── RECORDS SHOWN ──

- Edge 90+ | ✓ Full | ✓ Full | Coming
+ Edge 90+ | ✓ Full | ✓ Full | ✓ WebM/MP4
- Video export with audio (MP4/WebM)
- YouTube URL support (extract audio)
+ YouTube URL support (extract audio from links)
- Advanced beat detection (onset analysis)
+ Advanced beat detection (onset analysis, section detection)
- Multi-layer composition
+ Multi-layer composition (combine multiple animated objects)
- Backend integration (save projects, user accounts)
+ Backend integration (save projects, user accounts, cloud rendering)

───
── RECORDS SHOWN ──

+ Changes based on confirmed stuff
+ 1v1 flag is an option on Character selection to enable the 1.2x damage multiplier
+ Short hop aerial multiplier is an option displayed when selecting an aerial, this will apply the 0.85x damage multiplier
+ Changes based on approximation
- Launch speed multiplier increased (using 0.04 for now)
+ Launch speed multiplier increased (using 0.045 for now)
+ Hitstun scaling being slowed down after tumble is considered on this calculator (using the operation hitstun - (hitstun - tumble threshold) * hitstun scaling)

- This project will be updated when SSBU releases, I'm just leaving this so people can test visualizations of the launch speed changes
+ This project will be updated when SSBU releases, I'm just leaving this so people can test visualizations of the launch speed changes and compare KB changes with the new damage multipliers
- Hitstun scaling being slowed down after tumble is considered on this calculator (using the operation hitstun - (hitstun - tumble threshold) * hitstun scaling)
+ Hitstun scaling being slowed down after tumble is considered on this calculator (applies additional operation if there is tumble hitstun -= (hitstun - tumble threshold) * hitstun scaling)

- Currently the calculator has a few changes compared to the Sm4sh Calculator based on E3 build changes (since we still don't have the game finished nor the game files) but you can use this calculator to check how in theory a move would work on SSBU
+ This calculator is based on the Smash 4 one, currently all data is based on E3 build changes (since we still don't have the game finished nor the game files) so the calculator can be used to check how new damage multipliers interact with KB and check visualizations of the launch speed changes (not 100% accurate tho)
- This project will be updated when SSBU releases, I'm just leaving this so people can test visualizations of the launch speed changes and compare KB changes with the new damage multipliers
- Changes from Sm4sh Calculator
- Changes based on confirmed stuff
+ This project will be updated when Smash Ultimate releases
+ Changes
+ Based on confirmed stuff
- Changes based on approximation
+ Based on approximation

───

**WHAT TO WORK ON**
Only one number is wanted: how many lines in the records above contain the string "from".

**RESPONSE BELOW**
2